Des enquêtes administratives de sécurité pour les éducateurs sportifs ?
La ministre des Sports entend désormais « consolider le premier cercle actuel des référents ‘citoyenneté’ et l’étendre à l’ensemble des fédérations en 2020 ». En plus de la prévention et de la formation, le ministère souhaite généraliser le « contrôle de l’honorabilité » des éducateurs bénévoles, expérimenté depuis octobre dans le Centre-Val-de-Loire. « Ces contrôles n’auront aucun impact en matière de lutte contre communautarisme et la radicalisation potentielle car ils seront basés sur le casier judiciaire », estime toutefois Chapitaux.

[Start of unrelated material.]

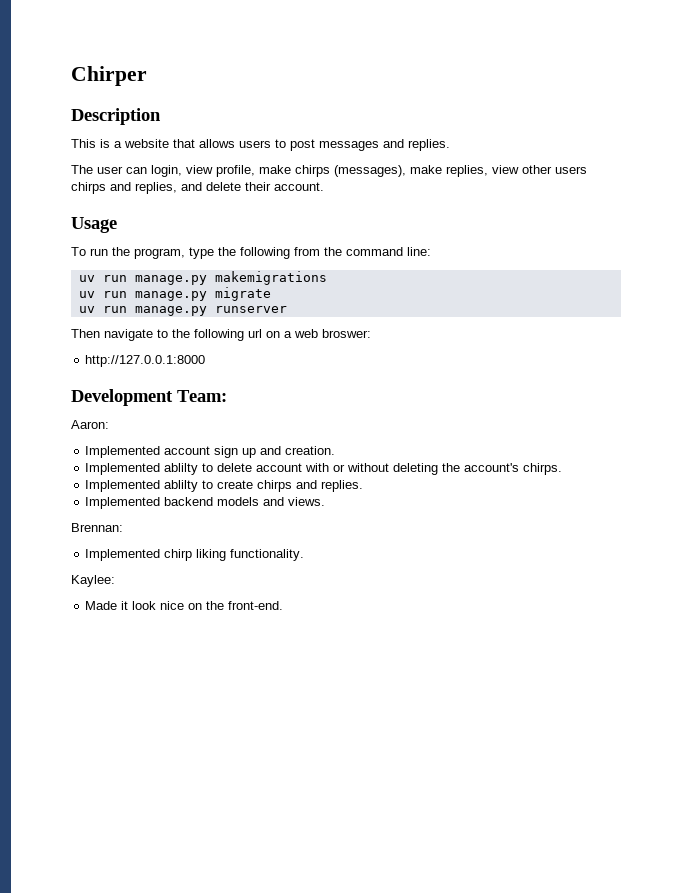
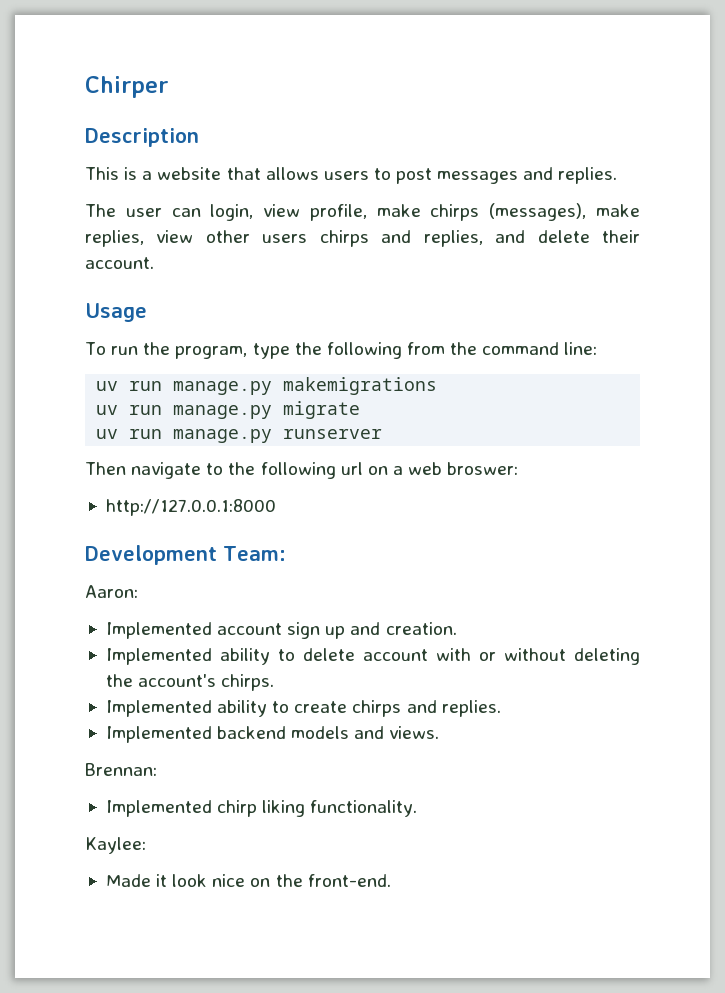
- Implemented ablilty to delete account with or without deleting the account's chirps.
+ Implemented ability to delete account with or without deleting the account's chirps.
- Implemented ablilty to create chirps and replies.
+ Implemented ability to create chirps and replies.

Dans leur rapport d’information, les députés Diard et Poulliat ont consacré plusieurs lignes aux éducateurs sportifs. Ils se prononçaient en faveur « d’une extension du champ des enquêtes administratives de sécurité aux éducateurs sportifs ». « Aujourd’hui, un fichier S ou inscrit au fichier FSPRT [Fichier des signalements pour la prévention de la radicalisation à caractère terroriste] peut très bien être éducateur sportif et conserver son poste », rappelle Chapitaux.
La menace du retrait des subventions
Diard et Poulliat plaident également pour « encourager l’État et les collectivités territoriales à utiliser davantage le levier du retrait de subventions aux structures sportives cautionnant ou favorisant la radicalisation de leurs membres ». De son côté, Médéric Chapitaux propose plutôt de redonner aux préfets la compétence pour délivrer l’agrément à toutes les associations sportives, affiliées ou non à une fédération. Compétence qu’ils ont déjà eue par par le passé. Mais une ordonnance de juillet 2015, portant sur la simplification du régime des associations et des fondations, a modifié les conditions d’agrément d’une association sportive. Depuis, leur affiliation à une fédération sportive agréée par l’Etat vaut agrément.
Ce pouvoir des préfets « permettrait d’étiqueter le club concerné comme potentiellement déviant » et « permettrait aux dirigeants de ces clubs de se rendre compte que leur mode de fonctionnement ne correspond pas aux valeurs de la République », veut croire Chapitaux. « Ce serait une vraie alerte dans la société », estime-t-il. Mais, pour le moment, « il y a des résistances et des blocages du côté du ministère des Sports », pense savoir Éric Diard. Selon le député LR, Roxana Maracineanu « est très réticente » sur les sujets de communautarisme dans le sport. La politique n’est jamais bien loin.